The Texas Senate Finance Committee on Wednesday unanimously approved a $106.3 billion two-year budget using an accounting trick that delays a $2.5 billion payment for transportation funding to the following budget cycle.
The maneuver prompted harsh criticism from House Speaker Joe Straus and further distanced the two chambers as they struggle to find common ground in a tight budget year.
Finance Committee Chairwoman Sen. Jane Nelson, R-Flower Mound, said delaying the transportation payment, a move she said Comptroller Glenn Hegar has approved, “solved a lot of our problems.”
“Even with that, it’s a tight budget. I could not be prouder of the product we are putting forward,” she said after the 15-0 vote.
Straus, R-San Antonio, fired back minutes later, telling reporters that the Senate plan amounts to “cooking the books.”
“Counting money twice in order to balance a budget is not a good idea. This is the Texas Legislature. We are not Enron,” Straus said.
Straus, whose initial budget proposal totaled $108.9 billion, would prefer to tap the state’s $10.2 billion rainy day fund to avoid more severe cuts, but hard-line Republicans have said the fund should only be tapped for one-time expenses or natural disasters.
“I’m not interested in cooking the books just to avoid a vote on the rainy day fund. We have options,” Straus said.
The transportation money in question was set aside by a state constitutional amendment proposed by the last Legislature and adopted by voters in a 2015 referendum. The amendment, known as Proposition 7, takes up to $2.5 billion per year of the state’s general sales tax money — which can go to schools, prisons and health services — and directs it to highway spending.
The Senate Finance Committee’s budget would delay by one month the transportation payment from August to September. Because the budget year ends at the end of August, the 2019 payment would come during the first month of the 2020 budget year.
That maneuver frees up money by allowing the state to exceed the $104.9 billion Hegar has said is available for lawmakers to spend in the 2018-19 budget.
But Straus said that delaying the payment while also allowing the transportation projects that depend on it to move forward, which Nelson said the Senate plans to do, amounts to double-counting the same $2.5 billion in sales tax revenue because it will appear on the books of both the state’s general fund and the highway fund during 2019.
After Straus’ comments, Nelson issued a statement saying: “This is a smart money management decision that allows us to responsibly meet our needs without raiding the rainy day fund.”
Lt. Gov. Dan Patrick on the Senate floor called the maneuver “a very sound fiscal method.”
The transportation funding maneuver is the latest in a series of disagreements between the House and Senate that have many wondering whether leaders in both chambers will agree on a budget by the end of May, when lawmakers are scheduled to depart Austin. If they don’t, Gov. Greg Abbott will have to call a special session on the budget.

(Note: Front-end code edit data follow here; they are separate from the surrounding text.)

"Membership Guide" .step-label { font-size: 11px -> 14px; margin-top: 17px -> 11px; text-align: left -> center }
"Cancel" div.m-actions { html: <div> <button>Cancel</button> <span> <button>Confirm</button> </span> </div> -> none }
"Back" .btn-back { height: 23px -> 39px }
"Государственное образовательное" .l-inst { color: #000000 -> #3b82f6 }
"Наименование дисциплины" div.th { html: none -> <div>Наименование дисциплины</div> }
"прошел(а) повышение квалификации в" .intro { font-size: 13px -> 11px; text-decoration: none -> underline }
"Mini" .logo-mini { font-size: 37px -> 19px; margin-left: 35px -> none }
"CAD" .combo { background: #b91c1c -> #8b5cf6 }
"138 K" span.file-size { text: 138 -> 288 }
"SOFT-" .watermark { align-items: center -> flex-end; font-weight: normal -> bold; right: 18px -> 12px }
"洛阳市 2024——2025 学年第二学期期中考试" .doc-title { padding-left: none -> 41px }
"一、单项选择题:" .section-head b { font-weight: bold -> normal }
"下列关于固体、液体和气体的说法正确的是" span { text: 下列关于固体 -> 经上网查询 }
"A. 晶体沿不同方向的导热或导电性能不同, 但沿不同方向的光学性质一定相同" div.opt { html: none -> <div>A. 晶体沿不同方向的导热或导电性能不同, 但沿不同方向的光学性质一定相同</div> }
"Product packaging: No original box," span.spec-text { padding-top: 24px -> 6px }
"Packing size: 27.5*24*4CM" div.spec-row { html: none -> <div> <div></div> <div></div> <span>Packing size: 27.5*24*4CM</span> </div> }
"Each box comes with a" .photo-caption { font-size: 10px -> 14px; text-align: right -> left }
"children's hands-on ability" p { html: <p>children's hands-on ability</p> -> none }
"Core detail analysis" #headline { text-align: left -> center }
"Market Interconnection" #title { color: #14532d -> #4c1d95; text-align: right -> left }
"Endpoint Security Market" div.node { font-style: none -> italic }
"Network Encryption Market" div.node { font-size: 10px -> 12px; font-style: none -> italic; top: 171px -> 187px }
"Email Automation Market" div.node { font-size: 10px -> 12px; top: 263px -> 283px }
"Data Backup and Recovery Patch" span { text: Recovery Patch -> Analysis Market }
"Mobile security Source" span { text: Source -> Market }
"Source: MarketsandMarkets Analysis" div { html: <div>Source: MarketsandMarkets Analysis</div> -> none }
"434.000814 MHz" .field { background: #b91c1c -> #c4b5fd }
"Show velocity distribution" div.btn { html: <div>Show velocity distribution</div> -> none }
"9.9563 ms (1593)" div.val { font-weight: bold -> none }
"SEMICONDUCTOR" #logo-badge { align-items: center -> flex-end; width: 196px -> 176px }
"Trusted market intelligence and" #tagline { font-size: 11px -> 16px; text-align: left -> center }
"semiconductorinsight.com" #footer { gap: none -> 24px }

Nelson said the Senate will vote to approve its budget proposal Tuesday.
Rainy day fund
The House Appropriations Committee hasn’t yet voted on its budget, but Chairman Rep. John Zerwas, R-Richmond, recently unveiled a stop-gap budget measure that spends $2.5 billion from the rainy day fund, formally known as the Economic Stabilization Fund.
The reserve, funded primarily by oil and gas production taxes, is the largest of its kind in the country and is projected to grow to $12 billion by the end of the next budget cycle. Zerwas’ measure, known as a supplemental budget, would use the money to plug holes in the current budget and also pay for some things, such as border security and a shortfall in the teacher retirement health care system, that would otherwise fall to the next budget.
Nelson on Wednesday said there is “no appetite” among members of the more conservative upper chamber to use the reserve money. But she also hinted that using the money for previously deferred maintenance of state infrastructure might be considered a one-time expense, opening the door for compromise with the House.
“I personally wouldn’t object to using rainy day for deferred maintenance needs that are health- and safety-related that we can’t afford to pay for in the budget we just passed,” she said. “But again, that has to be a full Senate decision.”
With federal funds added in, the Senate committee’s 2018-19 budget totals $217.7 billion, which is a 0.7 percent increase over the current two-year budget. After factoring in inflation and population growth, the new plan amounts to a 7.1 percent cut compared with current spending, according to the left-leaning Center for Public Policy Priorities.
The new Senate budget cuts deeply into higher education, trimming 6 to 10 percent off the state money that goes to every public college and university.
It also leaves untouched the state’s K-12 education funding formula, which will result in a $1.4 billion decrease in the state’s share of the funding as school districts’ share increases due to rising property values.
The Senate plan continues the current $800 million funding level for the state’s ongoing border security initiative, which Democrats have been pushing to cut in light of President Donald Trump’s promises to ramp up U.S. Border Patrol spending.
In the committee-approved budget, funding for the scandal-plagued Child Protective Services increases by $430 million, a bigger bump than was originally proposed by Nelson, and mental health services get a $240 million boost.